Allows grouping and filtering devices by type, mount point, or filesystem, and sorting by criteria like size or usage, enabling focused analysis. The README shows examples like '--only local,network' and '--sort size' for flexible control.
Can output disk usage data in JSON format with the '--json' flag, facilitating integration with scripts, monitoring tools, and dashboards. This is highlighted as a key feature for automation.
Enables toggling columns, setting custom color thresholds for usage/availability, and showing inode information, offering fine-grained control over the display. The README details options like '--output mountpoint,size' and '--avail-threshold'.
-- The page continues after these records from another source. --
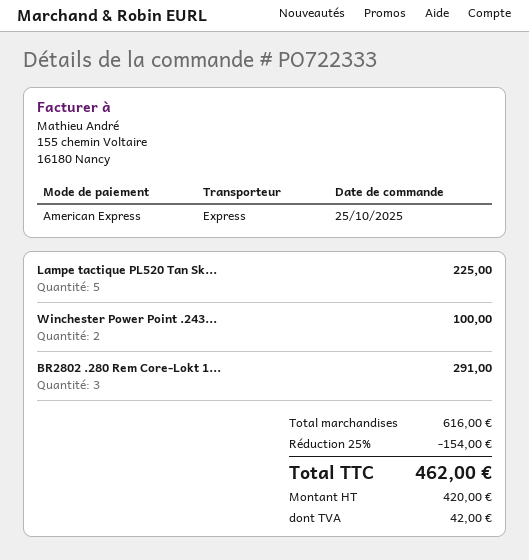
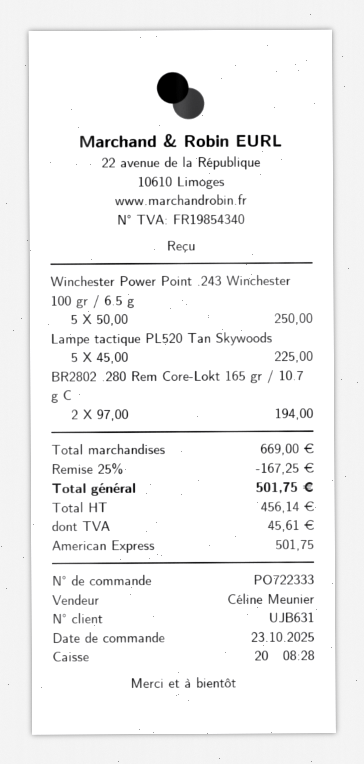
order date: 2025-10-25 -> 2025-10-23
Winchester Power Point .243...: 2 for 100.00 -> 5 for 250.00
BR2802 .280 Rem Core-Lokt 1...: 3 for 291.00 -> 2 for 194.00
subtotal: 616.00 -> 669.00
discount: 25% = 154.00 -> 25% = 167.25
net: 420.00 -> 456.14
tax: 42.00 -> 45.61
total: 462.00 -> 501.75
Runs on multiple operating systems including Linux, BSD, macOS, and Windows, with installation via package managers or binaries, ensuring consistency across diverse environments. Installation instructions cover all major platforms.
Conflicts with oh-my-zsh's pre-defined alias for duf, requiring users to manually run 'unalias duf' before use, as noted in the Troubleshooting section, which adds a minor but annoying setup step.
Unlike the standard df command, duf requires separate installation via packages or binaries, which might not be feasible in locked-down, minimal, or legacy systems where tool availability is restricted.
Focuses solely on disk usage and inodes, lacking features for broader system monitoring like CPU, memory, or network statistics, which might necessitate additional tools for comprehensive system checks.
The colorful and formatted output, while visually appealing, may introduce slight performance overhead compared to plain df, especially when processing large numbers of mount points or in JSON mode, though this is not explicitly benchmarked.